Alan Singer of Hofstra University has written a chilling overview of the Pearson conglomerate for The Huffington Post. Among other tidbits, we learn that Seif al-Islam, son of late Libyan dictator Muanmar Gaddafi, has a major financial stake in the company. The ill-gotten gains of one of the worst human rights abusers in modern history are helping subsidize an epidemic of what amounts to institutionalized child abuse. Because, let's be blunt: the "creative destruction" of public education, Rahm-style, Pearson-style, is indeed a form of child abuse. As the old public service TV commercial said, "A mind is a terrible thing to waste." And the global financial cartel is laying waste to entire generations of young minds, all in the quest of the Almighty Dollar.
Why else do you suppose Rahm sends all three of his own children to a private school where they refuse to teach to the test, and where they have three libraries and seven art teachers to serve a student population of 1,700?
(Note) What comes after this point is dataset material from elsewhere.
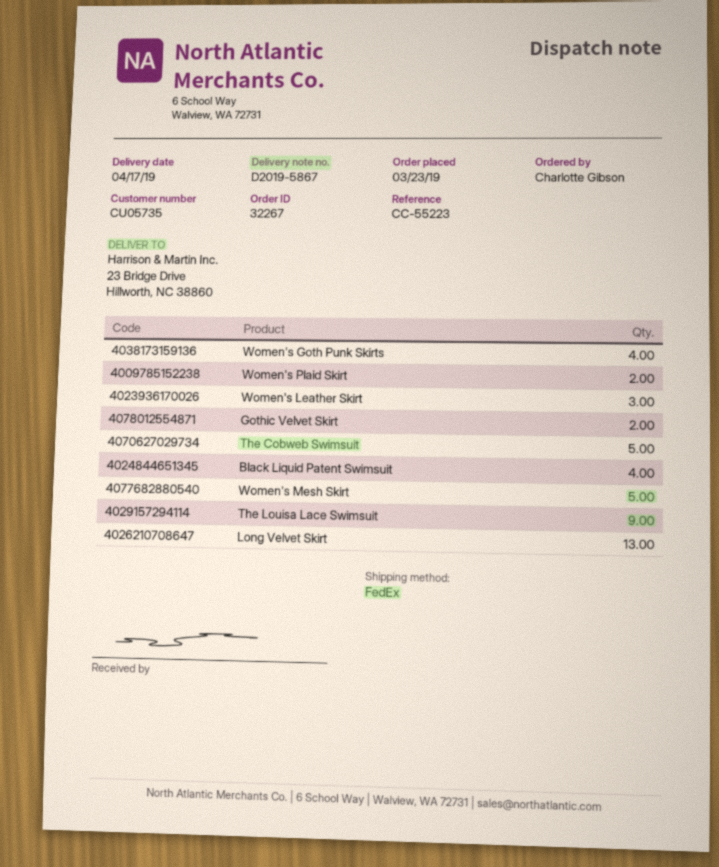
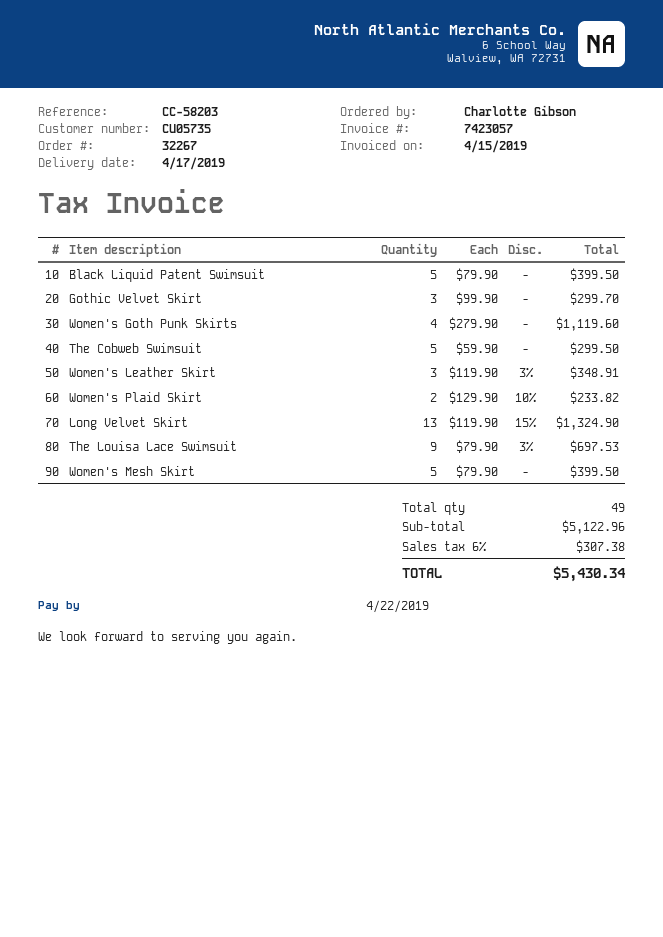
reference: CC-55223 -> CC-58203
Gothic Velvet Skirt: 2 -> 3
Black Liquid Patent Swimsuit: 4 -> 5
The underserved public school students of Chicago and other financially strapped cities, on the other hand, often don't even have a library. The elites can thereby pivot and blame the teachers for low reading scores! And when brave people like Barbara Madeloni speak out against the injustice, they're thrown to the curb. But they can never be silenced.
"The Chicago teachers know exactly what is up and who they are fighting" Dr. Madeloni emailed me yesterday. "And if they didn't, Obama's man Rahm told them so: these are Obama's Race to the Top policies that he using to try to strong arm the unions, make a land grab with schools closings, and complete the privatization of the public schools. This is a terribly important struggle and we need to be with them all of the way."
There's a petition up at Change.Org asking that UMass renew Dr. Madeloni's contract. You can sign it here.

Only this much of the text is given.